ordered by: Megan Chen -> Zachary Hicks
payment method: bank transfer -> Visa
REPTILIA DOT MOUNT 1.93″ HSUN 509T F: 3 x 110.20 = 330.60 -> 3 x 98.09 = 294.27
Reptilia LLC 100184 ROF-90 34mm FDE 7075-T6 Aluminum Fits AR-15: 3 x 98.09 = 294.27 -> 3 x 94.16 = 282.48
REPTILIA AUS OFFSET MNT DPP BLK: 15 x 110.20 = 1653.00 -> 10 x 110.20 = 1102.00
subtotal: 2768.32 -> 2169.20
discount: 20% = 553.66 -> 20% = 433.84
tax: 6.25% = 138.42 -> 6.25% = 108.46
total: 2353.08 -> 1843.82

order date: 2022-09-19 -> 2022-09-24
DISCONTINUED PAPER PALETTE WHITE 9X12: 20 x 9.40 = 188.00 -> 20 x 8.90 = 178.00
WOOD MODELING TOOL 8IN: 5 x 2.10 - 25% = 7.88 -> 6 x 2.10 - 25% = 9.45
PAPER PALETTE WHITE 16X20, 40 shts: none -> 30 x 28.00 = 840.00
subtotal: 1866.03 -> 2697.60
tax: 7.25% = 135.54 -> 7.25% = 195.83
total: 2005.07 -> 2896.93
++++++++++
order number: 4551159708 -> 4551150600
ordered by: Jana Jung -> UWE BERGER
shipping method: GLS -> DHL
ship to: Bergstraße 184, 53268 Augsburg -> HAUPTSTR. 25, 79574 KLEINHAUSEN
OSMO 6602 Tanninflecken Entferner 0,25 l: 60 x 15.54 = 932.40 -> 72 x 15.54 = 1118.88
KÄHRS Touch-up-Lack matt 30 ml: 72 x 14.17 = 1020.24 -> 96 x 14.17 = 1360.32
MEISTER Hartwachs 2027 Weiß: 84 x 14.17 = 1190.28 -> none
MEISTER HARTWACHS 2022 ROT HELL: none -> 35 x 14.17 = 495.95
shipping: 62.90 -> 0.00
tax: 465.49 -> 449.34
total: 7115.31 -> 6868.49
++++++++++
• What to do:
Reproduce only the lines above spanning from the line containing "ship to: Bergstraße" through the line containing "total: 7115.31 -> 6868.49", word for word.

• Exercise solution:
ship to: Bergstraße 184, 53268 Augsburg -> HAUPTSTR. 25, 79574 KLEINHAUSEN
OSMO 6602 Tanninflecken Entferner 0,25 l: 60 x 15.54 = 932.40 -> 72 x 15.54 = 1118.88
KÄHRS Touch-up-Lack matt 30 ml: 72 x 14.17 = 1020.24 -> 96 x 14.17 = 1360.32
MEISTER Hartwachs 2027 Weiß: 84 x 14.17 = 1190.28 -> none
MEISTER HARTWACHS 2022 ROT HELL: none -> 35 x 14.17 = 495.95
shipping: 62.90 -> 0.00
tax: 465.49 -> 449.34
total: 7115.31 -> 6868.49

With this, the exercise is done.